Drag queen behind Spokane story hour defends the event following protest

Drag queen Katie Rockswell reads at the Spokane Public Library's drag queen story hour

Last week, a drag queen story hour in Spokane, Washington was protested by a group of anti-LGBTI Christians. Now, one of the participating queens is speaking out.

What happened?

Ahead of Spokane’s first drag queen story event, a panel discussion took place featuring two drag queens, two academics, and a minister was held. At this panel, the group discussed the event and answered questions.

On Saturday, 15 June, before the drag queen story event at Spokane Public Library, a group of protesters gathered to condemn the event. This led to a Baptist pastor getting arrested for his participation. The pastor, Afshin Yaghtin, was taken into custody for obstructing a police officer. He was released on bond on Monday.

Spokane Police Sergeant Terry Preuninger said Yaghtin was given numerous opportunities to stay in the designated protest zone. However, he kept antagonizing LGBTI counter protesters by insisting he just wanted access to the library.

Despite the protest, another drag queen story hour is scheduled at the library for today (22 June).

Drag queen Katie Rockswell speaks out

Local NBC News affiliate KHQ spoke with Katie Rockswell, one of the drag queens who participated in the event at the South Hill branch of Spokane Public Library.

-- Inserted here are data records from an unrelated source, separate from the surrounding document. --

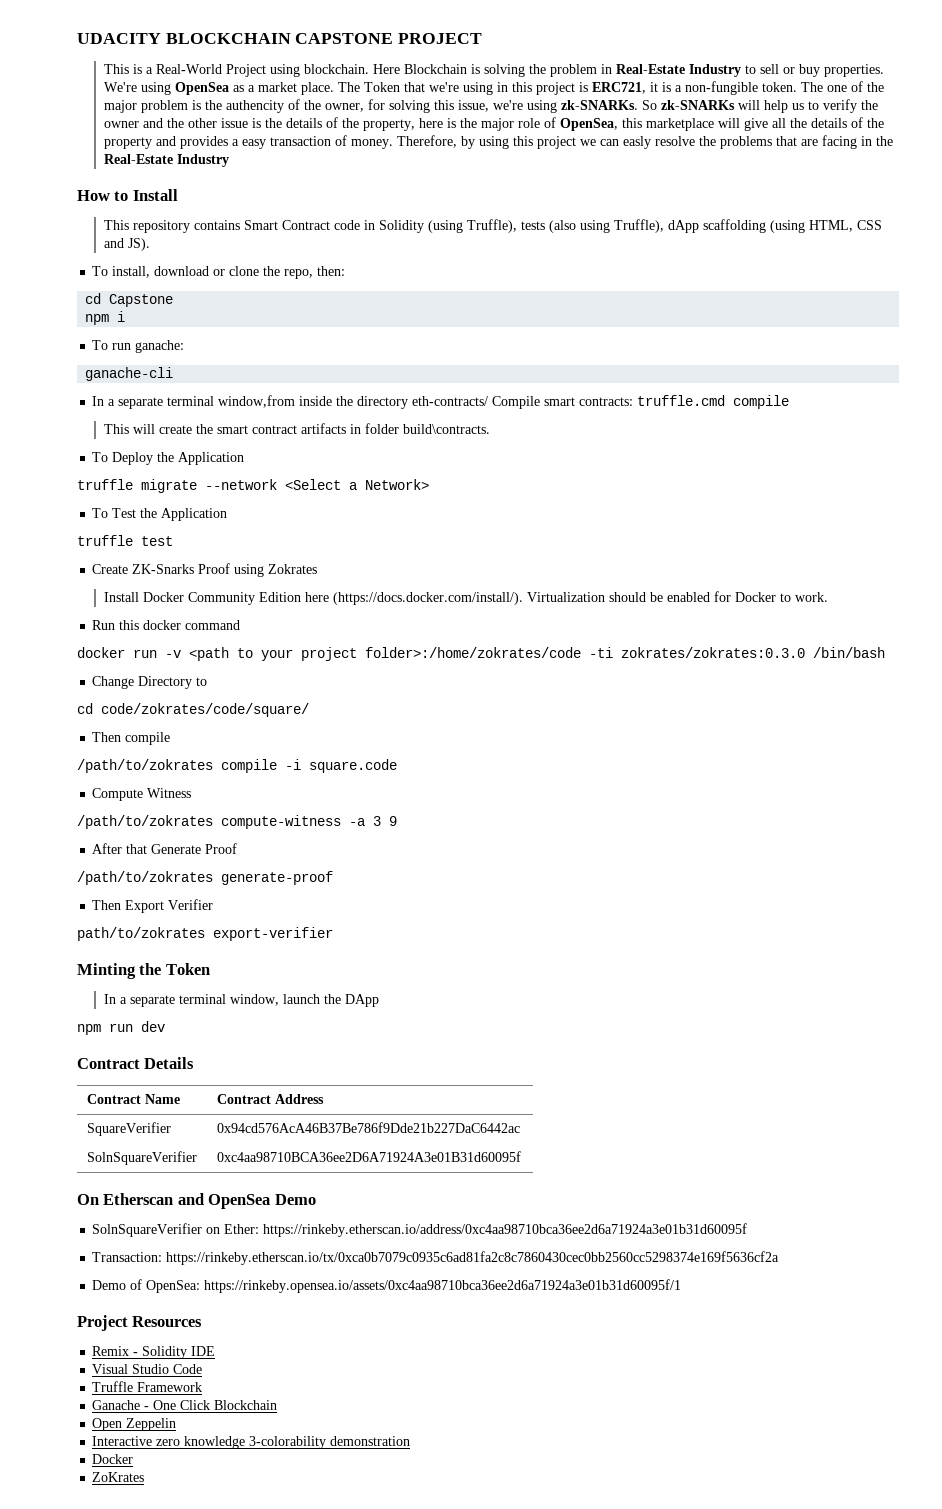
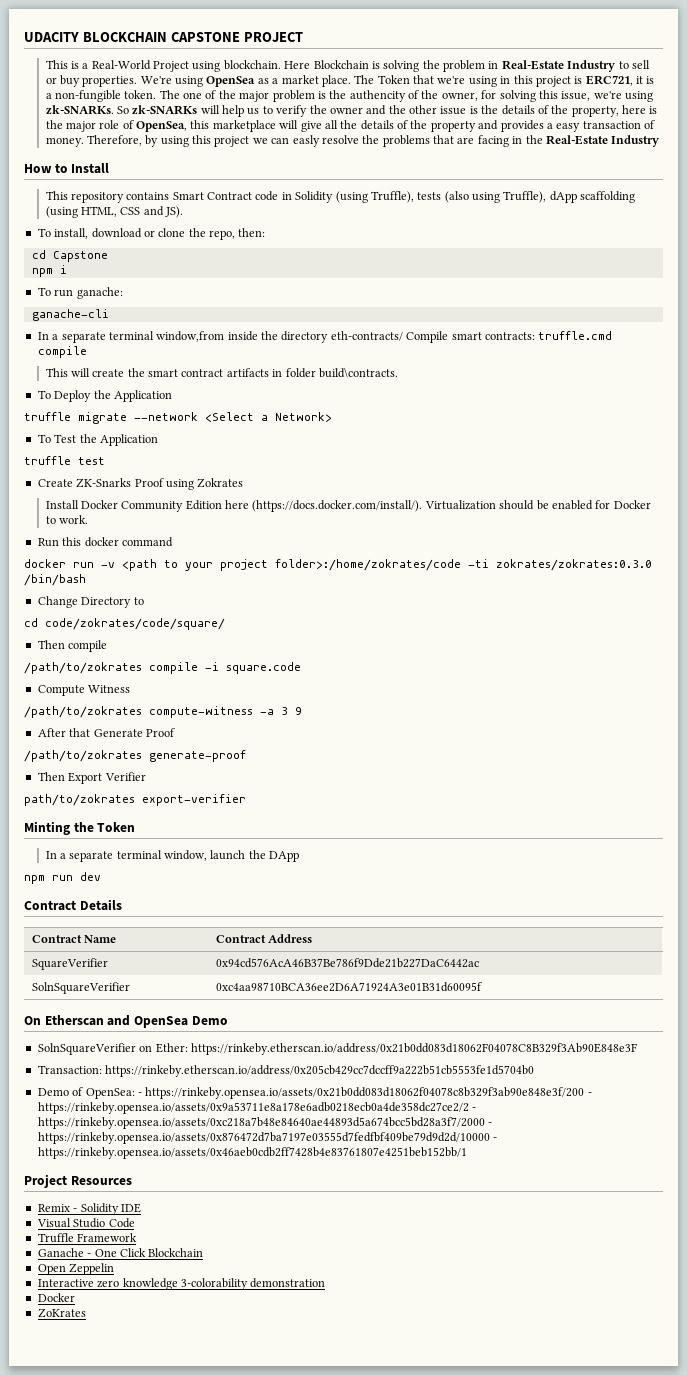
- SolnSquareVerifier on Ether: https://rinkeby.etherscan.io/address/0xc4aa98710bca36ee2d6a71924a3e01b31d60095f
+ SolnSquareVerifier on Ether: https://rinkeby.etherscan.io/address/0x21b0dd083d18062F04078C8B329f3Ab90E848e3F
- Transaction: https://rinkeby.etherscan.io/tx/0xca0b7079c0935c6ad81fa2c8c7860430cec0bb2560cc5298374e169f5636cf2a
+ Transaction: https://rinkeby.etherscan.io/address/0x205cb429cc7dccff9a222b51cb5553fe1d5704b0
- Demo of OpenSea: https://rinkeby.opensea.io/assets/0xc4aa98710bca36ee2d6a71924a3e01b31d60095f/1
+ Demo of OpenSea: - https://rinkeby.opensea.io/assets/0x21b0dd083d18062f04078c8b329f3ab90e848e3f/200 - https://rinkeby.opensea.io/assets/0x9a53711e8a178e6adb0218ecb0a4de358dc27ce2/2 - https://rinkeby.opensea.io/assets/0xc218a7b48e84640ae44893d5a674bcc5bd28a3f7/2000 - https://rinkeby.opensea.io/assets/0x876472d7ba7197e03555d7fedfbf409be79d9d2d/10000 - https://rinkeby.opensea.io/assets/0x46aeb0cdb2ff7428b4e83761807e4251beb152bb/1

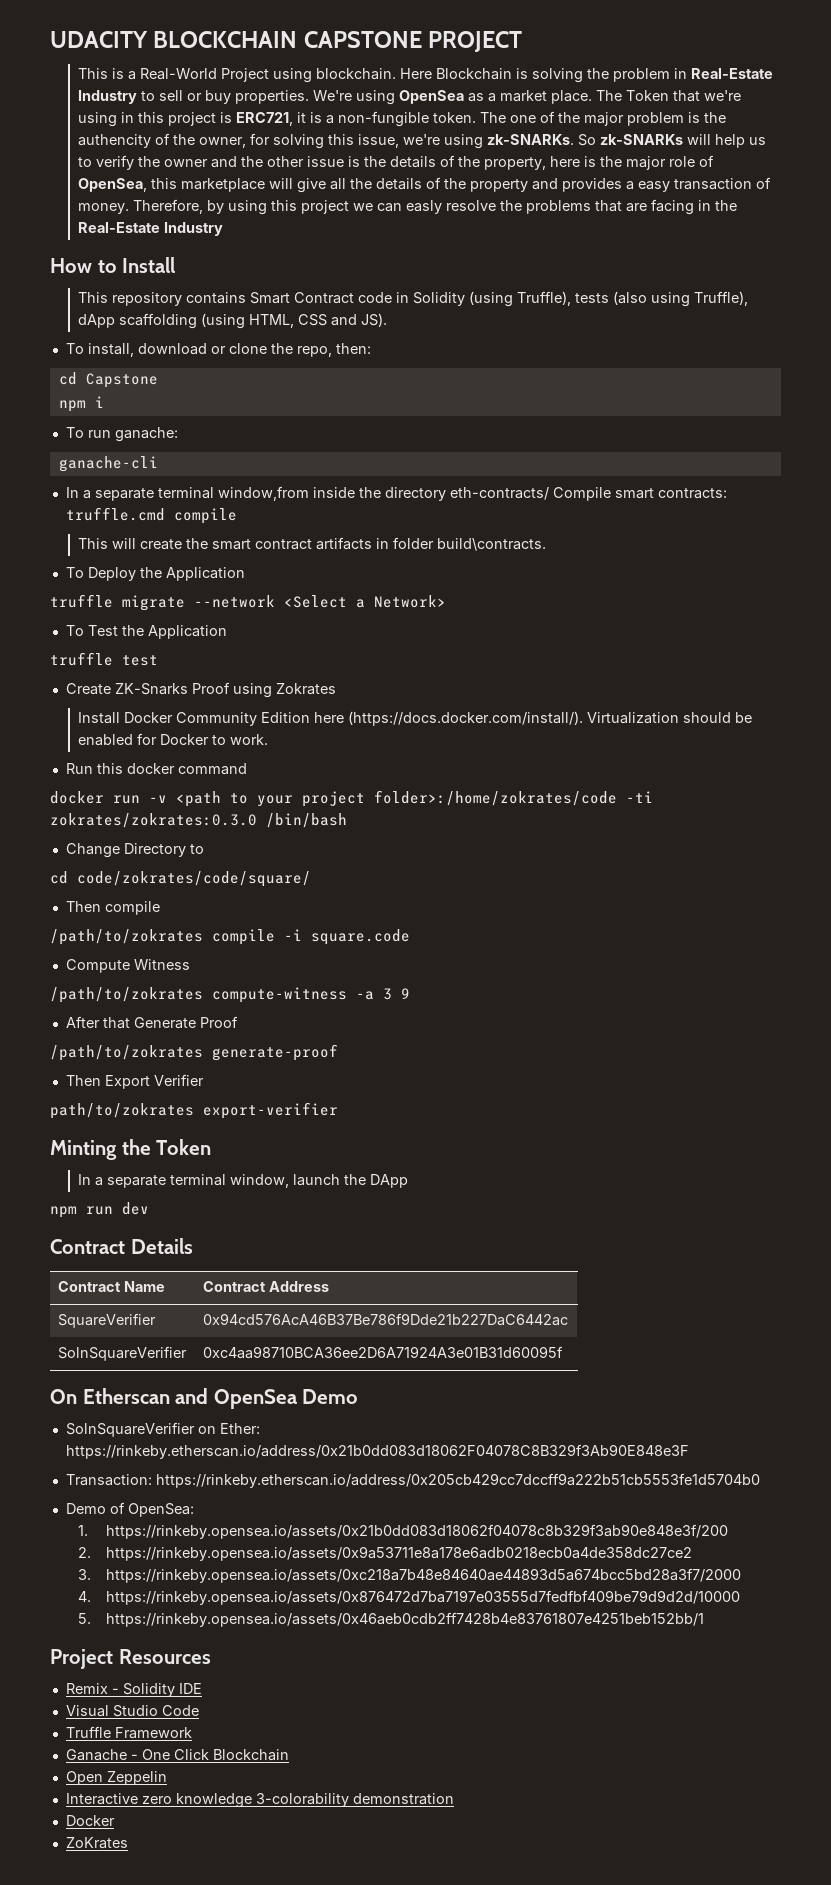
- Demo of OpenSea: - https://rinkeby.opensea.io/assets/0x21b0dd083d18062f04078c8b329f3ab90e848e3f/200 - https://rinkeby.opensea.io/assets/0x9a53711e8a178e6adb0218ecb0a4de358dc27ce2/2 - https://rinkeby.opensea.io/assets/0xc218a7b48e84640ae44893d5a674bcc5bd28a3f7/2000 - https://rinkeby.opensea.io/assets/0x876472d7ba7197e03555d7fedfbf409be79d9d2d/10000 - https://rinkeby.opensea.io/assets/0x46aeb0cdb2ff7428b4e83761807e4251beb152bb/1
+ Demo of OpenSea:
+ 1. https://rinkeby.opensea.io/assets/0x21b0dd083d18062f04078c8b329f3ab90e848e3f/200
+ 2. https://rinkeby.opensea.io/assets/0x9a53711e8a178e6adb0218ecb0a4de358dc27ce2
+ 3. https://rinkeby.opensea.io/assets/0xc218a7b48e84640ae44893d5a674bcc5bd28a3f7/2000
+ 4. https://rinkeby.opensea.io/assets/0x876472d7ba7197e03555d7fedfbf409be79d9d2d/10000
+ 5. https://rinkeby.opensea.io/assets/0x46aeb0cdb2ff7428b4e83761807e4251beb152bb/1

For Rockswell, drag is ‘all about love and laughs.’

‘As soon as you put on that wig, or you see the lights on the stage, it’s showtime, I’m ready to go,’ Rockswell said.

Rockswell has been doing drag for years, but this Pride month, she wanted to embrace the trend of drag queens reading storybooks to kids. However, this act was soon tarnished by angry anti-LGBTI people sending her threatening emails.

‘I was scared the first time I saw those messages come through. “Katie Rockswell, you’re a pedophile”. I’m like, do you even know me,’ she said.

Still, Rockswell decided to go ahead and participate in the event anyway.

‘Pride is a protest, it’s not just rainbows and unicorns. We’re protesting for something we don’t have. We still don’t have full equality,’ Rockswell stated.

Rockswell wishes that people would have reached out to her with questions instead of criticizing her and the event on social media.

‘I don’t mind fighting, but I get tired. All the fighting just leads to everybody being tired,’ Rockswell said.

‘These are the kids, these are our future, why are we showing them hate, when we can show love,’ she said.